Phalcon provides the Phalcon\Cache class allowing faster access to frequently used or already processed data. Phalcon\Cache is written in C, achieving higher performance and reducing the overhead when getting items from the backends. This class uses an internal structure of frontend and backend components. Front-end components act as input sources or interfaces, while backend components offer storage options to the class.

When to implement cache?

Although this component is very fast, implementing it in cases that are not needed could lead to a loss of performance rather than gain.
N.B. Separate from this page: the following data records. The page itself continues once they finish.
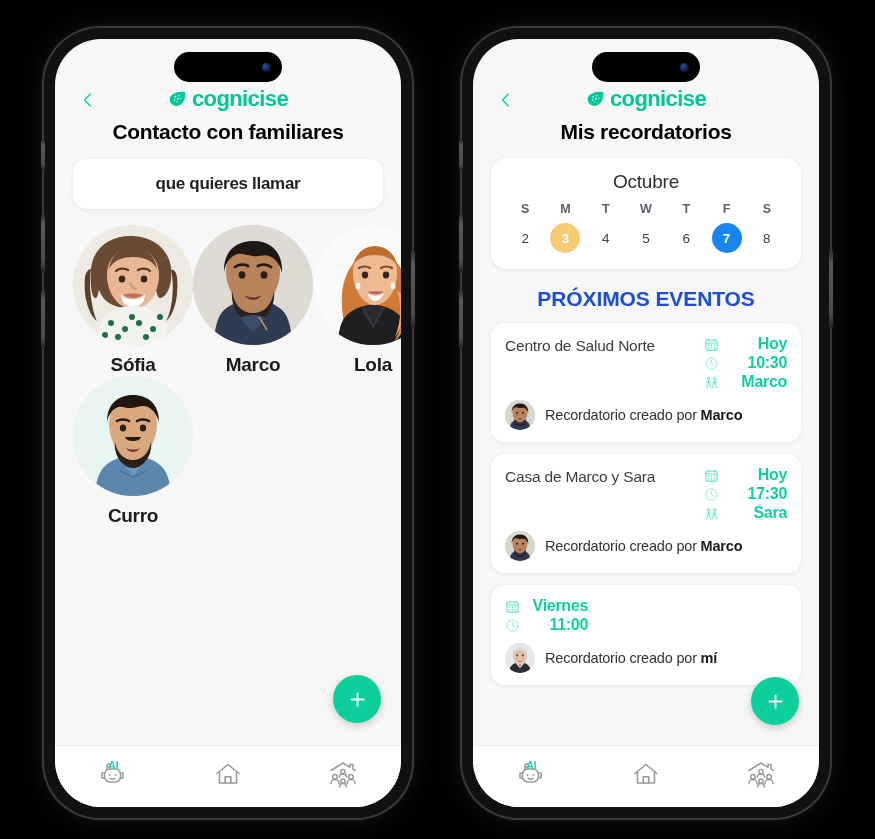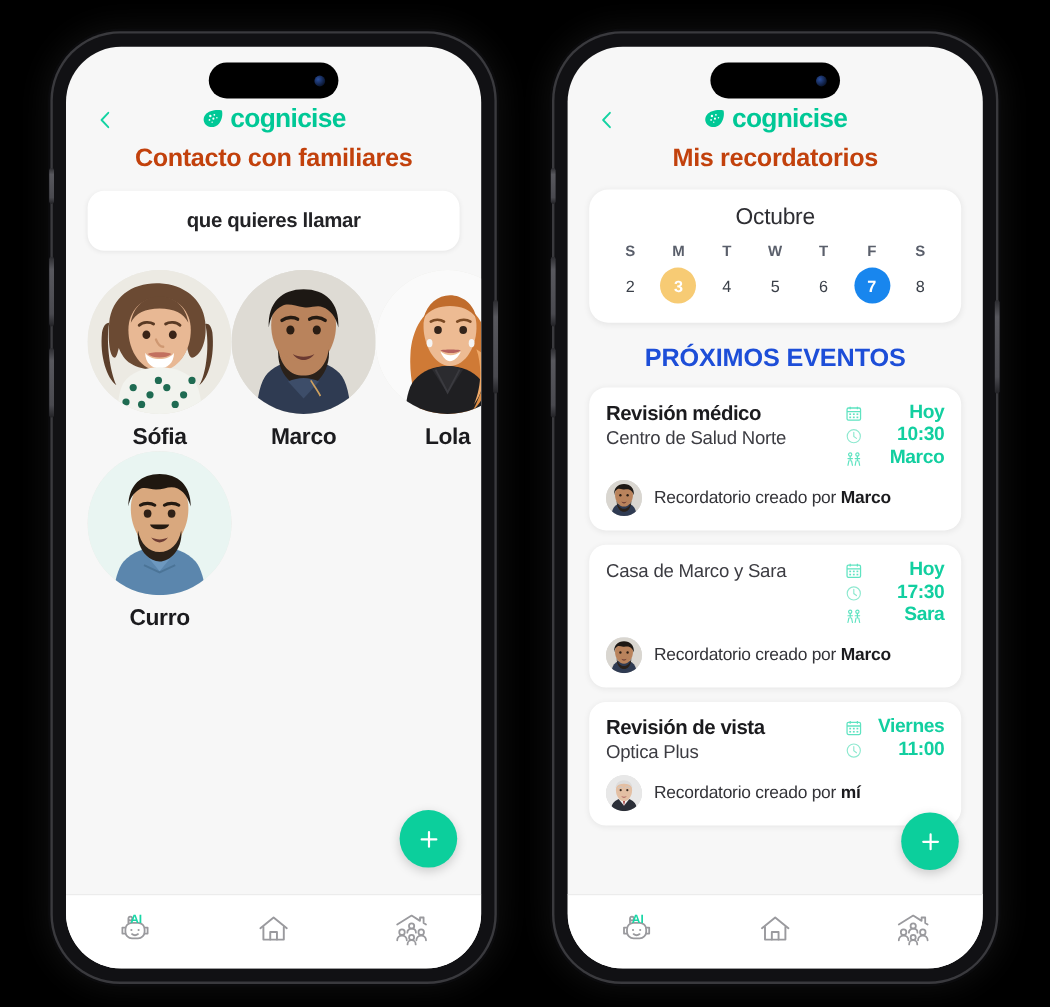"Contacto con familiares" .page-title { color: #c2410c -> #000000 }
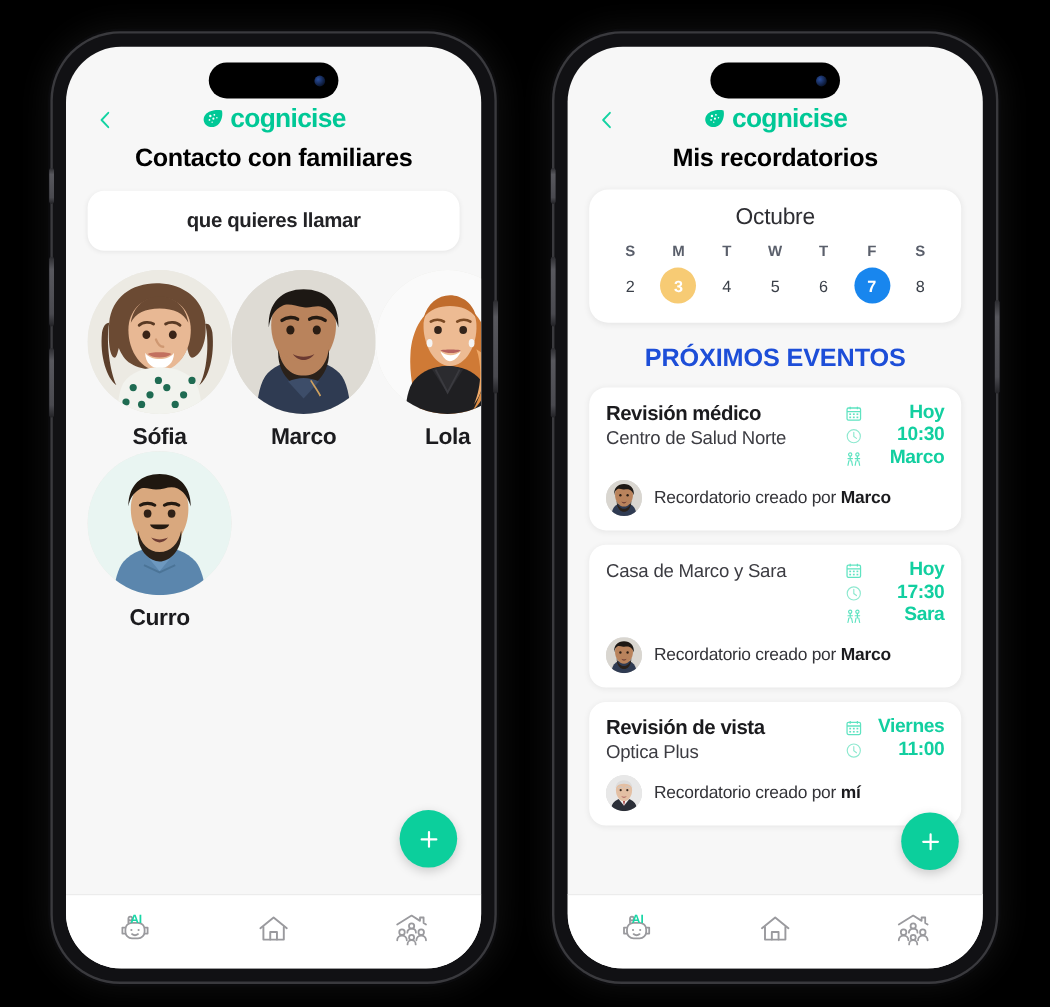"Revisión médico" div.ev-title { html: <div>Revisión médico</div> -> none }
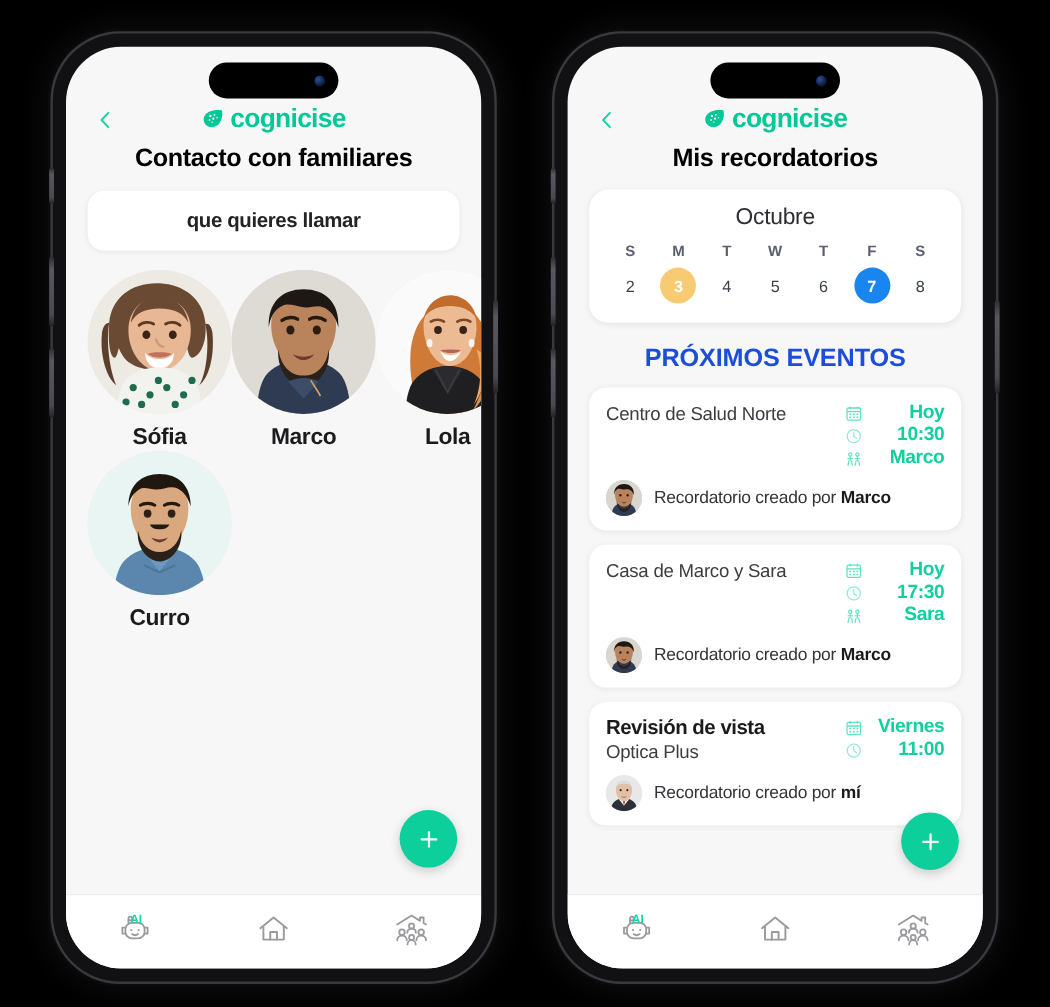"Revisión de vista" div.ev-left { html: <div> <div>Revisión de vista</div> <div>Optica Plus</div> </div> -> none }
We recommend you check this cases before using a cache:

  • 你使复杂的运算,每次都返回相同的结果 (不经常更改)
  • 你正在使用大量的助手和生成的输出几乎都是一样
  • 你正在不断地访问数据库中的数据,这些数据很少更改

注意即使在执行缓存之后, 应在一段时间检查您的缓存的命中率。 这能很容易做到,尤其是 Memcache 或 Apc,与后端提供的相关工具。

Caching Behavior

The caching process is divided into 2 parts:

  • <0Frontend</strong>: 这一部分是负责检查,如果密钥已过期,并且执行更多转换对数据存储之前和之后从后端-检索
  • Backend: 这部分是负责沟通,写/读前端所需的数据。

Factory

Instantiating frontend or backend adapters can be achieved by two ways:

Traditional way

<?php

use Phalcon\Cache\Backend\File as BackFile;
use Phalcon\Cache\Frontend\Data as FrontData;

// Create an Output frontend. Cache the files for 2 days
$frontCache = new FrontData(
    [
        'lifetime' => 172800,
    ]
);

// Create the component that will cache from the 'Output' to a 'File' backend
// Set the cache file directory - it's important to keep the '/' at the end of
// the value for the folder
$cache = new BackFile(
    $frontCache,
    [
        'cacheDir' => '../app/cache/',
    ]
);

or using the Factory object as follows:

<?php

use Phalcon\Cache\Frontend\Factory as FFactory;
use Phalcon\Cache\Backend\Factory as BFactory;

 $options = [
     'lifetime' => 172800,
     'adapter'  => 'data',
 ];
 $frontendCache = FFactory::load($options);


$options = [
    'cacheDir' => '../app/cache/',
    'prefix'   => 'app-data',
    'frontend' => $frontendCache,
    'adapter'  => 'file',
];

$backendCache = BFactory::load($options);

Caching Output Fragments

An output fragment is a piece of HTML or text that is cached as is and returned as is. The output is automatically captured from the ob_* functions or the PHP output so that it can be saved in the cache. The following example demonstrates such usage. It receives the output generated by PHP and stores it into a file. The contents of the file are refreshed every 172,800 seconds (2 days).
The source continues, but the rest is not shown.